In 1987, Simon Wincer directed a film called The Lighthorsemen, about the Australian mounted infantry pulling a stunning surprise at the Battle of Beersheba in October 1917 and suddenly switching to cavalry tactics before the Turkish artillery could react. The Turks couldn’t lower their cannons quickly enough and the Australians stormed their trenches.
So five years later, when Lucas was putting together writers and directors and concepts for The Young Indiana Jones Chronicles, once Wincer was hired, it was a natural idea to put Indy behind the lines in Beersheeba so that Wincer could reshoot the core battle with new actors while also bringing in lots of footage from his earlier film. The result is an episode that looks like it cost several million more dollars to make than it really did. It’s absolutely seamless.
And speaking of reshoots, the original one-hour episode, which, like the last one we watched, was never shown in the United States, then underwent yet another change before making its way to home video. Writer Frank Darabont and Wincer went back to the drawing board and seriously beefed up their original story. Between expanded footage from The Lighthorsemen and new material with Indy getting to know some of the frustrated Aussie soldiers waiting for their chance to be sent into action, the original forty-five minutes or so is bulked up by an additional half-hour to make the movie version, Daredevils of the Desert. And it’s a corker. After the two comedy episodes and the two political ones, our son was badly in need of something completely thrilling, and this totally satisfied him.
The Palestine installment has always been one that genre fans had been interested in watching because of its stellar cast. It not only features future James Bond Daniel Craig, as seen in the top photo, but also the sixth Doctor, Colin Baker, as a British general, as seen in the second one. There’s also Catherine Zeta Jones as another intelligence operative, Julian Firth as the colonel who we met in the German East Africa two-parter, and Douglas Henshall as the second actor to play TE Lawrence. We’ll see Henshall again in one of the later episodes.

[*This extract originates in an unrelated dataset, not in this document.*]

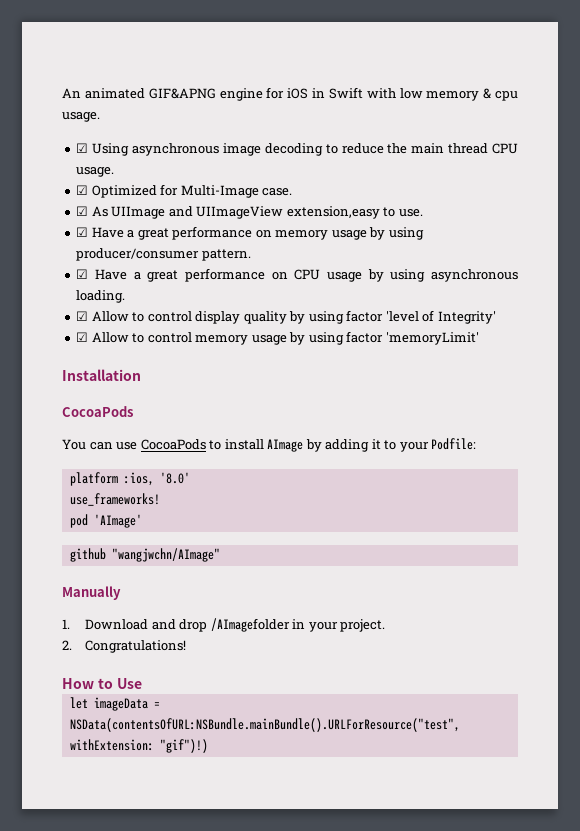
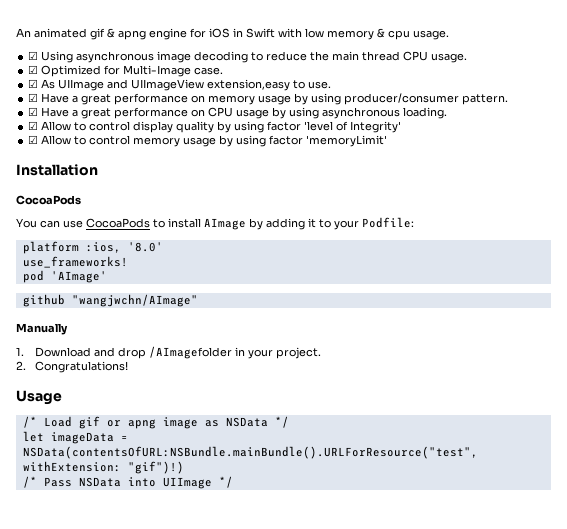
[148,88,216,99] GIF&APNG -> [90,28,146,40] gif & apng
[62,678,142,689] How to Use -> [16,390,62,405] [22,416,289,429] Usage // /* Load gif or apng image as NSData */
(208, 746) none -> [22,476,233,489] // /* Pass NSData into UIImage */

One other note: if you enjoy fistfights in movies, Sean Patrick Flanery, Daniel Craig, and their stunt doubles have an absolutely amazing one in the climax of this story. If I might quibble, I think the sound effects people kind of turned the volume of their impacts a little too loud, because it sounds like they’re hitting each other with enough force to break granite into dust, but that aside, the brawl is just wild, an absolutely desperate struggle between two men using anything they can lay their hands on to pummel the other. My eyes popped out of my head.
Actually, you remember the beginning of Casino Royale when Bond was going after that French bloke who does parkour and Daniel Craig just charges straight through a wall? When they were casting the role, the Bond people probably looked at this fight and concluded Craig was their man. It’s that wild.